DBV Technologies SA has refiled an application with the U.S. Food and Drug Administration seeking approval for its peanut allergy therapy Viaskin Peanut.
The company's biologics license application is supported by data from eight clinical trials. It aims to get the regulator's authorization to treat peanut-allergic children aged 4 to 11 years.
Previously, the Montrouge, France-based company had withdrawn its application for Viaskin Peanut in December 2018. This occurred after discussions with the FDA, which concluded that the application lacked sufficient data regarding manufacturing procedures and quality controls.
Viaskin Peanut is a patch applied to the back, providing desensitization to the peanut allergen.
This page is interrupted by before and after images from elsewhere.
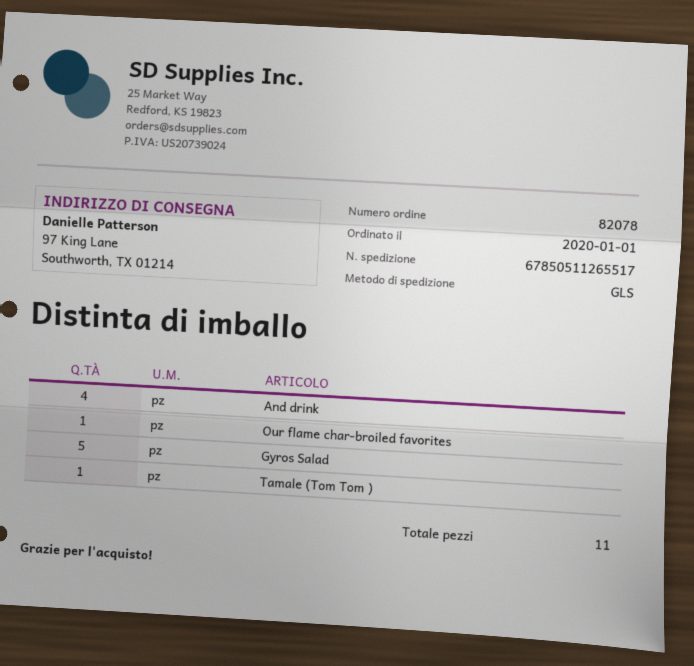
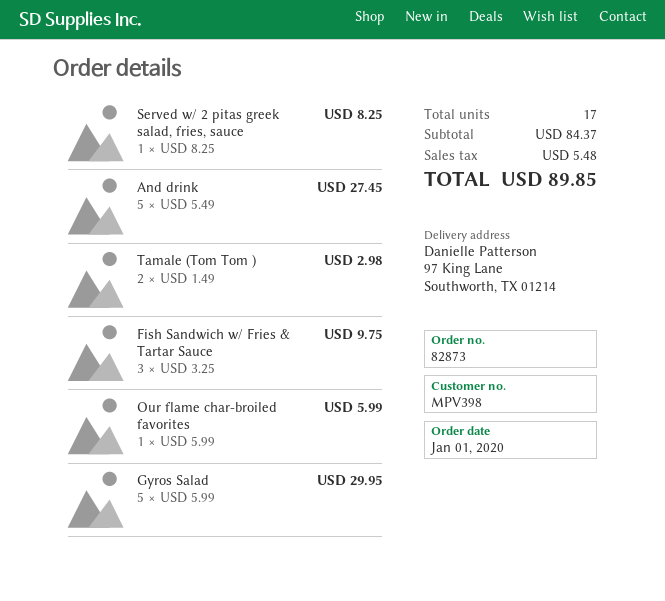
order number: 82078 -> 82873
And drink: 4 -> 5
Tamale (Tom Tom ): 1 -> 2
Served w/ 2 pitas greek salad, fries, sauce: none -> 1
Fish Sandwich w/ Fries & Tartar Sauce: none -> 3
total quantity: 11 -> 17

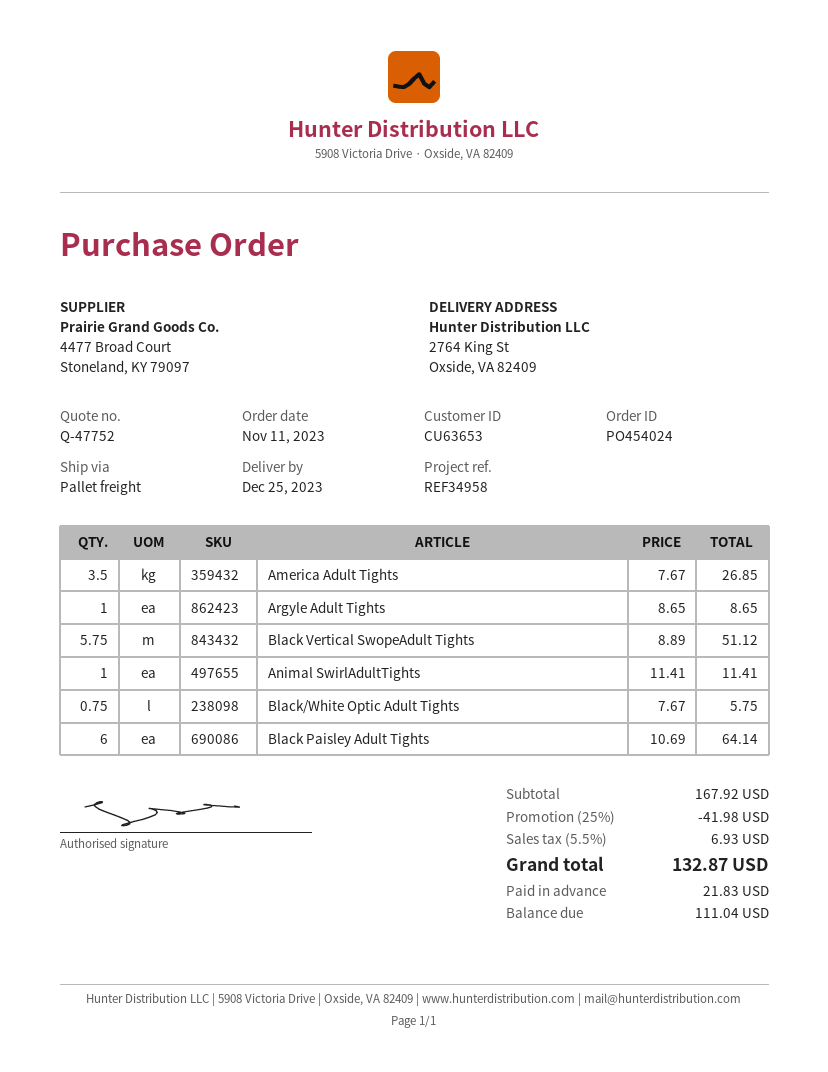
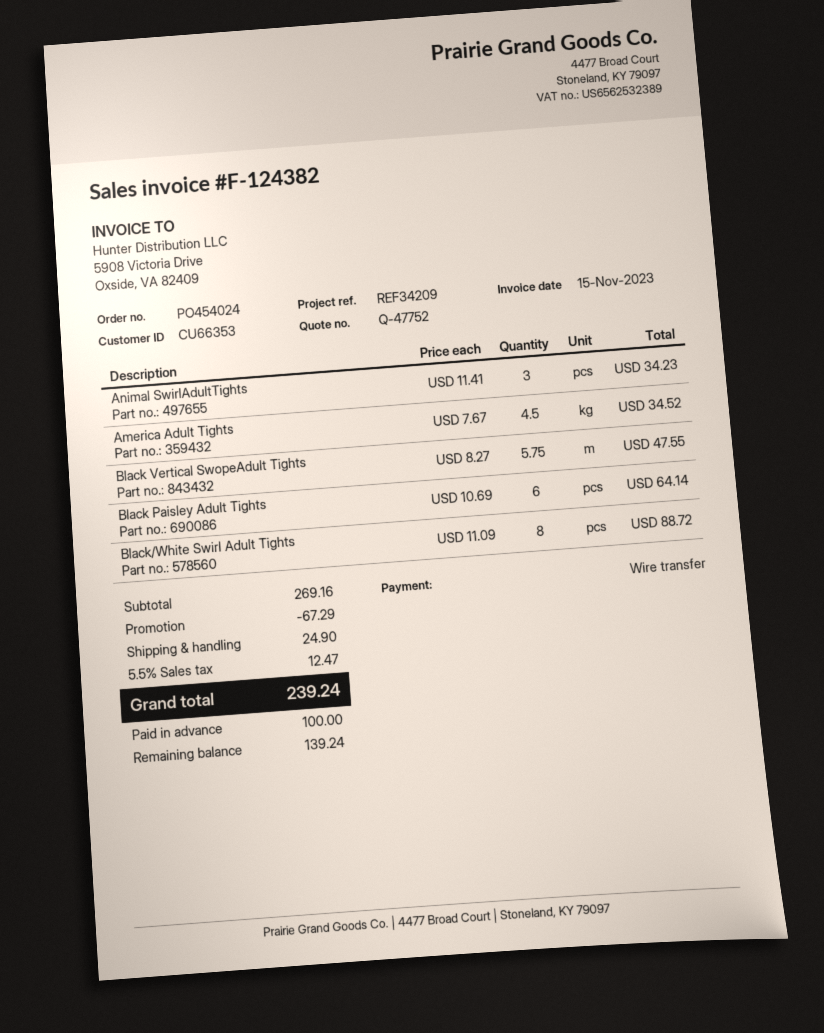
customer number: CU63653 -> CU66353
reference: REF34958 -> REF34209
America Adult Tights: 3.5 x 7.67 = 26.85 -> 4.5 x 7.67 = 34.52
Argyle Adult Tights: 1 x 8.65 = 8.65 -> none
Black Vertical SwopeAdult Tights: 5.75 x 8.89 = 51.12 -> 5.75 x 8.27 = 47.55
Animal SwirlAdultTights: 1 x 11.41 = 11.41 -> 3 x 11.41 = 34.23
Black/White Optic Adult Tights: 0.75 x 7.67 = 5.75 -> none
Black/White Swirl Adult Tights: none -> 8 x 11.09 = 88.72
subtotal: 167.92 -> 269.16
discount: 41.98 -> 67.29
shipping: none -> 24.90
tax: 5.5% = 6.93 -> 5.5% = 12.47
total: 132.87 -> 239.24
deposit: 21.83 -> 100.00
balance: 111.04 -> 139.24

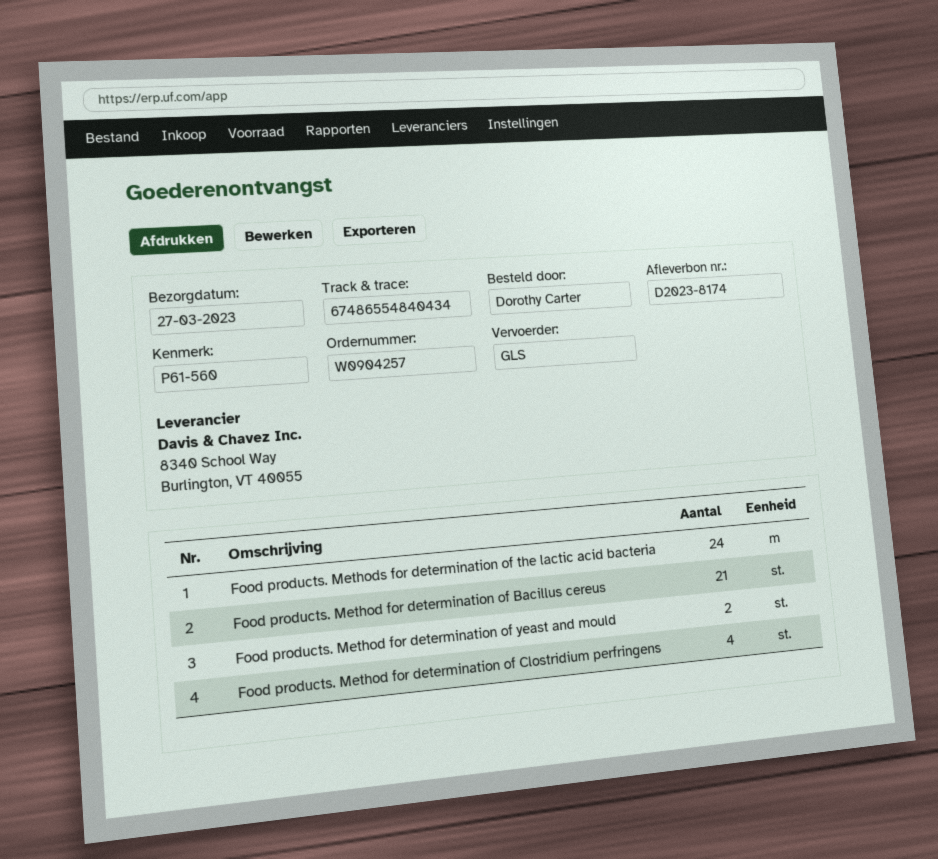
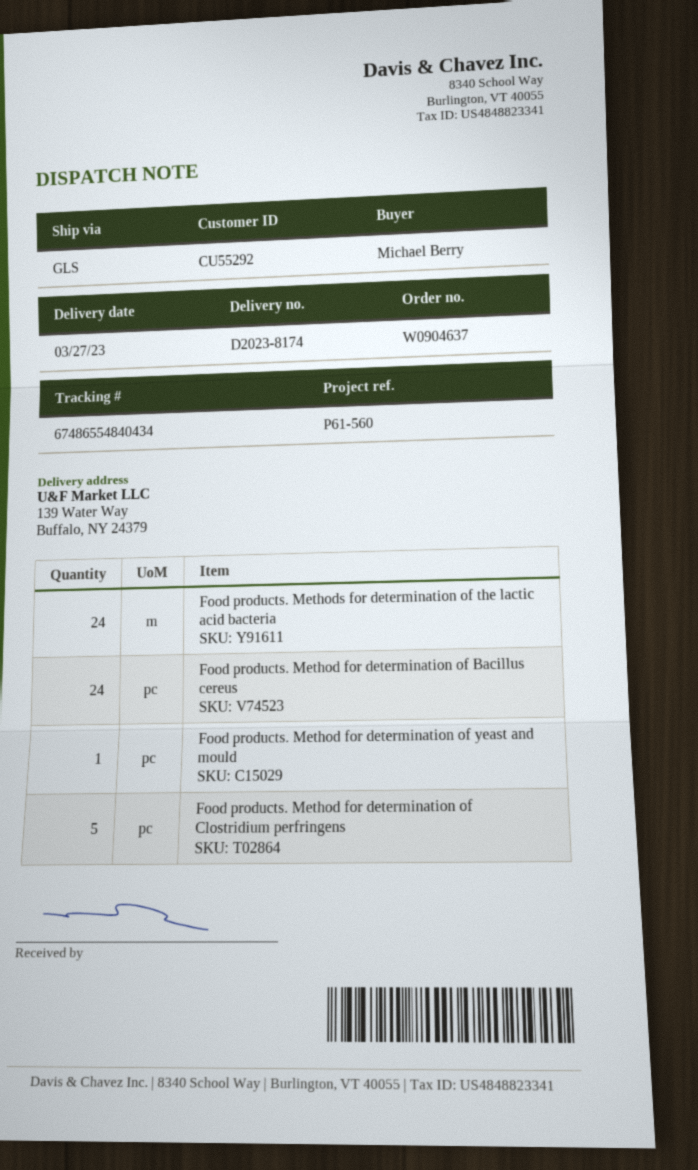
order number: W0904257 -> W0904637
ordered by: Dorothy Carter -> Michael Berry
Food products. Method for determination of Bacillus cereus: 21 -> 24
Food products. Method for determination of yeast and mould: 2 -> 1
Food products. Method for determination of Clostridium perfringens: 4 -> 5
It received breakthrough and fast-track designation from the regulatory agency in 2015 and 2012, respectively.
The therapy is competing with Aimmune Therapeutics Inc.'s AR101 to get to market. The FDA is reviewing Aimmune's application for the therapy to treat children and adolescents with a peanut allergy. A decision is expected by January 2020.
In July, U.S. drug pricing watchdog the Institute for Clinical and Economic Review concluded that clinical data does not demonstrate whether long-term benefits of AR101 and Viaskin Peanut outweigh their short-term risks. ICER noted that desensitization, as measured by an oral food challenge, may be promising. But data was insufficient to demonstrate a superior net health benefit of either AR101 or Viaskin Peanut compared to strict peanut avoidance.